Sunday, July 22, 2018

Another western movement

Since an earlier post (and several others) mentioned western movement, we need to pause and look at the environment in the 1830s. Jedediah Strong Smith went west as a young man from New England (of course, our main focus) a little earlier. As such, he was an early explorer and lived the life of a mountain man. Before Jedediah went west, we had the conflict with England. One person to study further will be Hector St. John who wandered, as a foreign visitor, at that time and went home to write about it.

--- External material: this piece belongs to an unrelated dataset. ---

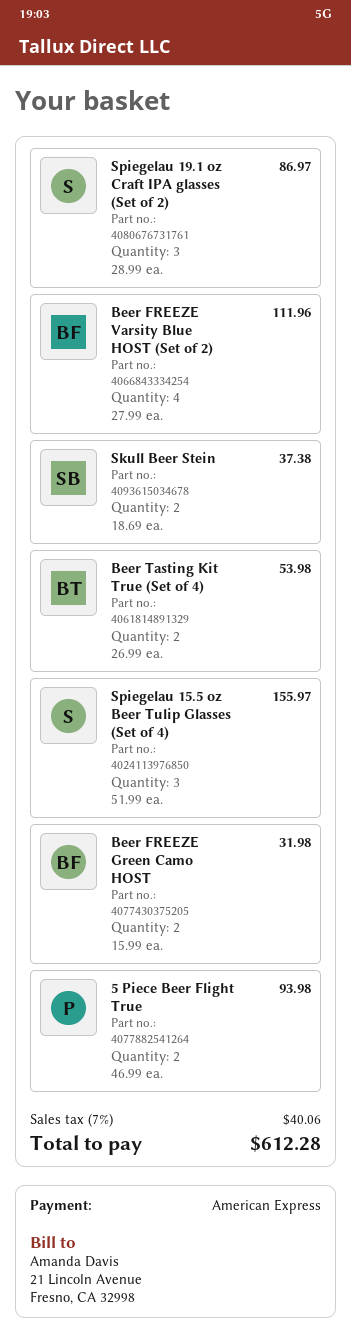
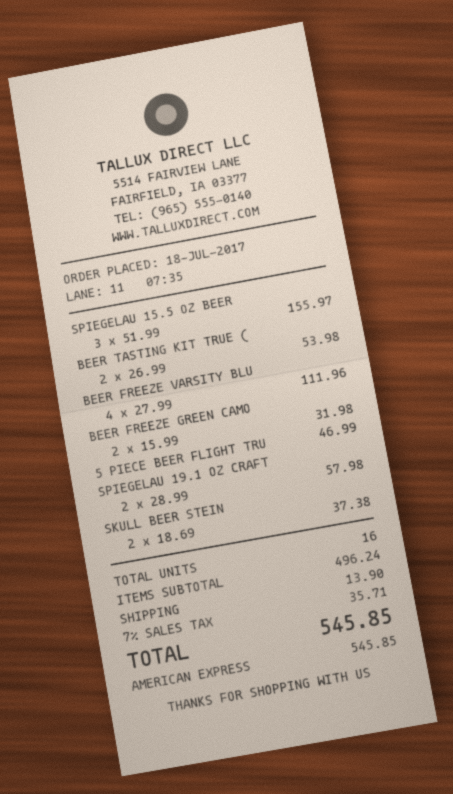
Spiegelau 19.1 oz Craft IPA glasses (Set of 2): 3 x 28.99 = 86.97 -> 2 x 28.99 = 57.98
5 Piece Beer Flight True: 2 x 46.99 = 93.98 -> 1 x 46.99 = 46.99
shipping: none -> 13.90
tax: 7% = 40.06 -> 7% = 35.71
total: 612.28 -> 545.85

Turns out that there were others of such capability. Namely, the natives already on the continent. This post looks at events in the south, which was populated from England. However, many from New England went south, too. We will be looking at that (one of many examples). Then, some went west from the south.

A lot of the west has strong New England influence. Related posts: Gardner Junction, Final Migration, Gardner CO.

Today, we want to present the words of a native leader. The words come from the address of George W. Harkins to the American People dealing with removal of the natives (related legalese).
  • It is with considerable diffidence that I attempt to address the American people, knowing and feeling sensibly my incompetency; and believing that your highly and well improved minds would not be well entertained by the address of a Choctaw. But having determined to emigrate west of the Mississippi river this fall, I have thought proper in bidding you farewell to make a few remarks expressive of my views, and the feelings that actuate me on the subject of our removal.... We as Choctaws rather chose to suffer and be free, than live under the degrading influence of laws, which our voice could not be heard in their formation.
Western movement, example
Popularly, people talk of the Trail of Tears. But, it deals with much more than that. Notice his words about wanting to be free of degrading laws. Does that not sound American?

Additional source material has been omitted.